You can purchase an external mouse for the MacBook Pro, but the machine comes equipped with a trackpad. Users control the cursor with "gestures" for intuitive scrolling and tapping instead of clicking. For example, instead of using the arrow keys or clicking and dragging to scroll, you can move your first two fingers up or down the trackpad to scroll through a screen.
Another handy accessory that comes with all MacBook Pros is the MagSafe power connector. Instead of plugging the power cord into a port on your MacBook Pro, it attaches via a magnetic connection. This might not seem like a big deal, but if you've ever tripped over your power cord, knocking your laptop onto the floor, you can understand why the MagSafe was a great innovation. The gentle magnetic connection easily pulls away when you jostle the power cord.
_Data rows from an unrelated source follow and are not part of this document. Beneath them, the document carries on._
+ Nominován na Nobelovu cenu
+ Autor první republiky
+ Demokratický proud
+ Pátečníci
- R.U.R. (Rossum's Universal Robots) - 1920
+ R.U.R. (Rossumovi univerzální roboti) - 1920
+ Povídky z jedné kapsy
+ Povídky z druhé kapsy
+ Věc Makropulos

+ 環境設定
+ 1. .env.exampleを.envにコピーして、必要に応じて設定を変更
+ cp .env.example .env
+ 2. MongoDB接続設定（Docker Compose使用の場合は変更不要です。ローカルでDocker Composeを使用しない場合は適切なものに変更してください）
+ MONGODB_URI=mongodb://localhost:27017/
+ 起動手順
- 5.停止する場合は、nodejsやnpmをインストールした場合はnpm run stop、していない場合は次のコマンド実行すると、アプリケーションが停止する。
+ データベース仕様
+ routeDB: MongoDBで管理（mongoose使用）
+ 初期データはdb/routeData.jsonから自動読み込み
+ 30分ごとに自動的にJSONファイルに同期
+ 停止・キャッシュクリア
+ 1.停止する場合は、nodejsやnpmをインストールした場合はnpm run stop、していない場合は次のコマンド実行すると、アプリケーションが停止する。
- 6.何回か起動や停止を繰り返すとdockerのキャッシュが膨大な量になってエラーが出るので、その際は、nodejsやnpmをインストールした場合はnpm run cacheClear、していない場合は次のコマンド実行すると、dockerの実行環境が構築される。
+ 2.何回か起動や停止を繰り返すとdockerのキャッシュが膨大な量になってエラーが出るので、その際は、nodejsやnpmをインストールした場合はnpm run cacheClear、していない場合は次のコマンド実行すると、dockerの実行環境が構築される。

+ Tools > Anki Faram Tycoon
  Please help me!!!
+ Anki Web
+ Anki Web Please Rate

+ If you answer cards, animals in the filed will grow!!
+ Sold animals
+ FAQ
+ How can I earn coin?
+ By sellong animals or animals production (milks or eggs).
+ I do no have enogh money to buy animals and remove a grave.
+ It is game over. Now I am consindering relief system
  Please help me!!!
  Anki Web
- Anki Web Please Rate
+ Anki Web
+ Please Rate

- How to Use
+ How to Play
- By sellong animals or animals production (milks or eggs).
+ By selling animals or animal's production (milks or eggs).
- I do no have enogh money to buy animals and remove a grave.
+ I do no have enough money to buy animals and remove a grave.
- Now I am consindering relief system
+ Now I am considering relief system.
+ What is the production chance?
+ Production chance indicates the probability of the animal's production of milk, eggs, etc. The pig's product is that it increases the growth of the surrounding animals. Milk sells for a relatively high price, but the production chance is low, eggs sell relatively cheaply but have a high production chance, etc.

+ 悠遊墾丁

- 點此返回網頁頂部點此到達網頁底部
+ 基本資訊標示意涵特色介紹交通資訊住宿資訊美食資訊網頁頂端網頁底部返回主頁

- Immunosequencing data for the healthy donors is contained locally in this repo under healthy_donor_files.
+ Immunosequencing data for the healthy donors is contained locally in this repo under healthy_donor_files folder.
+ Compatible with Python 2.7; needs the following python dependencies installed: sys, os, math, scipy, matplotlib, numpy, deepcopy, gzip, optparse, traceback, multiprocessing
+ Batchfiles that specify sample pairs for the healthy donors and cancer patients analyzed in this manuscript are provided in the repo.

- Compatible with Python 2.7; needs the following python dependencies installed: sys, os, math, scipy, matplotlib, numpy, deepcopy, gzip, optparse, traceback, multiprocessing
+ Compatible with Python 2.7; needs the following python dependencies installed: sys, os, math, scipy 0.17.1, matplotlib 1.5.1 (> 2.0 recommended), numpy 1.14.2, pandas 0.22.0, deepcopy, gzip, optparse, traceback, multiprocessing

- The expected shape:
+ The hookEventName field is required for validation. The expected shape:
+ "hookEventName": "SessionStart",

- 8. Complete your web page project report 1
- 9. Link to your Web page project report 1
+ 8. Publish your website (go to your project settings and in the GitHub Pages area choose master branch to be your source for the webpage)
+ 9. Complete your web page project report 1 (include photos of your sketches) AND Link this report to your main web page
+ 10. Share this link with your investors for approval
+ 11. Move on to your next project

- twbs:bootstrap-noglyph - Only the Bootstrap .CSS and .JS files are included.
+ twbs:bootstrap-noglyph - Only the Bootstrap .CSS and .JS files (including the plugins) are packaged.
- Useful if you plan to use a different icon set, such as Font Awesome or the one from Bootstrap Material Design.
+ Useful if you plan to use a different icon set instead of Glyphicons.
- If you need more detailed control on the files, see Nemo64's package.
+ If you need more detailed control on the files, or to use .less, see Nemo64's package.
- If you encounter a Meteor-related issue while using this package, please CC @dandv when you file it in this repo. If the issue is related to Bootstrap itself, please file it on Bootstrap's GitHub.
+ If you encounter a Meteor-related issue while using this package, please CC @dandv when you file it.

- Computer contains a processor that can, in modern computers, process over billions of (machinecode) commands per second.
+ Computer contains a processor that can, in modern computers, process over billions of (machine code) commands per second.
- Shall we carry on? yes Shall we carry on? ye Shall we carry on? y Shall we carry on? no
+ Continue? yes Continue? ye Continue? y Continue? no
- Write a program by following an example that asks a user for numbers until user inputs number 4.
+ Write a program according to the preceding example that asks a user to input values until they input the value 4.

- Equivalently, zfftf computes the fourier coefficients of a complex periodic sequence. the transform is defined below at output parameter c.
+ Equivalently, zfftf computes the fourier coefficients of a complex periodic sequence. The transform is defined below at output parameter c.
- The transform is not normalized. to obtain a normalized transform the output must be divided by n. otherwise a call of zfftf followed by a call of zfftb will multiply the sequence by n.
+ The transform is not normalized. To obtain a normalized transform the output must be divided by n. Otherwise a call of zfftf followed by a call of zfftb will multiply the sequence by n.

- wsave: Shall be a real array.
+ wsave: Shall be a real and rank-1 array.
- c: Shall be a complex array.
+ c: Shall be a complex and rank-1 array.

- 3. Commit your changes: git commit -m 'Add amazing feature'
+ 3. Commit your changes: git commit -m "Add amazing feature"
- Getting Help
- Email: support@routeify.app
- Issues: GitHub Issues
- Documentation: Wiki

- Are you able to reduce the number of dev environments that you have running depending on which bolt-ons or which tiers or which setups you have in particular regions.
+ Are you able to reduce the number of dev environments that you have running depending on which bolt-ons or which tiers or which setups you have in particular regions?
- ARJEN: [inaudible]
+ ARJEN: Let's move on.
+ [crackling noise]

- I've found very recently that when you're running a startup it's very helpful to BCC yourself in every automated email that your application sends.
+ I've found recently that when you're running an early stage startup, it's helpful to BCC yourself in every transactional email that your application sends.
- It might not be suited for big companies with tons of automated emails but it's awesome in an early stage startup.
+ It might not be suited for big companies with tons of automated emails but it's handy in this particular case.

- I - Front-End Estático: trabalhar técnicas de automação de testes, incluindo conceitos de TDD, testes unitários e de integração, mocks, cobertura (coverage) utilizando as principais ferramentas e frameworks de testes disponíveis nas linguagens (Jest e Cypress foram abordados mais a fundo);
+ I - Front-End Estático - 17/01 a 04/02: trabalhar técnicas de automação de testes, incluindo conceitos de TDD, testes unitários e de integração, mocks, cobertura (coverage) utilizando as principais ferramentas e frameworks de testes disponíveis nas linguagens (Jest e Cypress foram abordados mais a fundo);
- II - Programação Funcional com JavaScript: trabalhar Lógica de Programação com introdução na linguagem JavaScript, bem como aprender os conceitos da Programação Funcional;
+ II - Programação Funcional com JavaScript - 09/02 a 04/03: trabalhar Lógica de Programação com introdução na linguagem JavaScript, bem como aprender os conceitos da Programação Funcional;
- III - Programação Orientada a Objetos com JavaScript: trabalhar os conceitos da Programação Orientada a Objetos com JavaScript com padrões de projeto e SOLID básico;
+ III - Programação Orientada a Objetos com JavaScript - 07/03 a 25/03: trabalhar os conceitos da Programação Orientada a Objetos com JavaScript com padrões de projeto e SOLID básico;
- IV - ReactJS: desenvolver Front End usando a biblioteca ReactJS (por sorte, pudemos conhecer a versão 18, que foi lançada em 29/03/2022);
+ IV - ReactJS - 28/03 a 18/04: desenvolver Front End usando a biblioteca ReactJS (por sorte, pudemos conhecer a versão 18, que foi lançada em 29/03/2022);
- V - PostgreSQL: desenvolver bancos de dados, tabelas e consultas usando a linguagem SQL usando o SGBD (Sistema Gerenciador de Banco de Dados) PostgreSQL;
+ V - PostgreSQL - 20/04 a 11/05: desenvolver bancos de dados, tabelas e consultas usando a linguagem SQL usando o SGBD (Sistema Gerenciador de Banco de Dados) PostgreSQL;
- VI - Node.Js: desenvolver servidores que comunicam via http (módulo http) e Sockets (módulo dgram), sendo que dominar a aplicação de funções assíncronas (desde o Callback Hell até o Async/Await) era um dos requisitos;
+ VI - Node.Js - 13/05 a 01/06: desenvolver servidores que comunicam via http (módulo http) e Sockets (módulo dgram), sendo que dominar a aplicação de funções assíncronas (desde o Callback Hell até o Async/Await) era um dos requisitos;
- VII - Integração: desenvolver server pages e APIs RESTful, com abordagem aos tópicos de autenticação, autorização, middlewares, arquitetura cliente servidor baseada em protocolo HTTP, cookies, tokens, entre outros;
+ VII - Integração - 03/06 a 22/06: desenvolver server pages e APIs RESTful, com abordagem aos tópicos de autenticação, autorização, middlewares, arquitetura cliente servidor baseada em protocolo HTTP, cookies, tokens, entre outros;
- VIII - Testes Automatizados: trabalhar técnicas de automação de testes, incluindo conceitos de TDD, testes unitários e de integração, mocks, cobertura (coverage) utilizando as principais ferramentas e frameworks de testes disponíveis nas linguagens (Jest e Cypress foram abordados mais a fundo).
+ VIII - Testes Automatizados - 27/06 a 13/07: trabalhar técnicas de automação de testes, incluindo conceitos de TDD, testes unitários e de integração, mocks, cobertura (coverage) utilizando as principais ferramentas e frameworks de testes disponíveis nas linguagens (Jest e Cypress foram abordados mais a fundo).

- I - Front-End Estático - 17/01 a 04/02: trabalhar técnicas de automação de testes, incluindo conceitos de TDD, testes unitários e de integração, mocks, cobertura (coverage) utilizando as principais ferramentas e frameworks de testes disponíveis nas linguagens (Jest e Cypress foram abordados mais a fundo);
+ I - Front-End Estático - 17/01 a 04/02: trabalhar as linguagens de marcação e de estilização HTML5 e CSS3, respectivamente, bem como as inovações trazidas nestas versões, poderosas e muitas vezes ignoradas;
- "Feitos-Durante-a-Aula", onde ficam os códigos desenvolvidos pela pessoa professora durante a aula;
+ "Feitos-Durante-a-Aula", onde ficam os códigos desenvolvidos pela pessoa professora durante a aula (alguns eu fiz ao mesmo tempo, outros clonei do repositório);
Probably the most exciting accessory that comes with new MacBook Pros is the built in FaceTime HD camera. The camera is built right into the machine, and the pinhole-sized lens is located right above the screen. The high-resolution camera lets you take HD video and to FaceTime chat with other MacBook Pro users and with iPhone 4 and iPad2 users [source: Patterson].
Like most computers on the market, Apple offers a number of cables and adapters for the MacBook Pro, but there are a few Apple accessories that stand out.
If the 17-inch (43 centimeter) screen is still too small for your taste, you can upgrade to the 27-inch (69 centimeters) Thunderbolt Display for $999 [source: Apple]. This external monitor also has a built-in FaceTime HD camera, so there's no need to go back to your laptop to video chat. Like the name implies, this display uses Thunderbolt technology to transfer data faster, which is especially handy if you use multiple monitors together [source: Vatto].
Need more storage space? The External Thunderbolt Storage is basically an external hard drive, but it uses Thunderbolt to transfer your data much more quickly than with a USB or FireWire external drive. You can use this external drive with the Time Machine software to back up your computer or just to add space if you max out the memory on your MacBook Pro [source: Apple].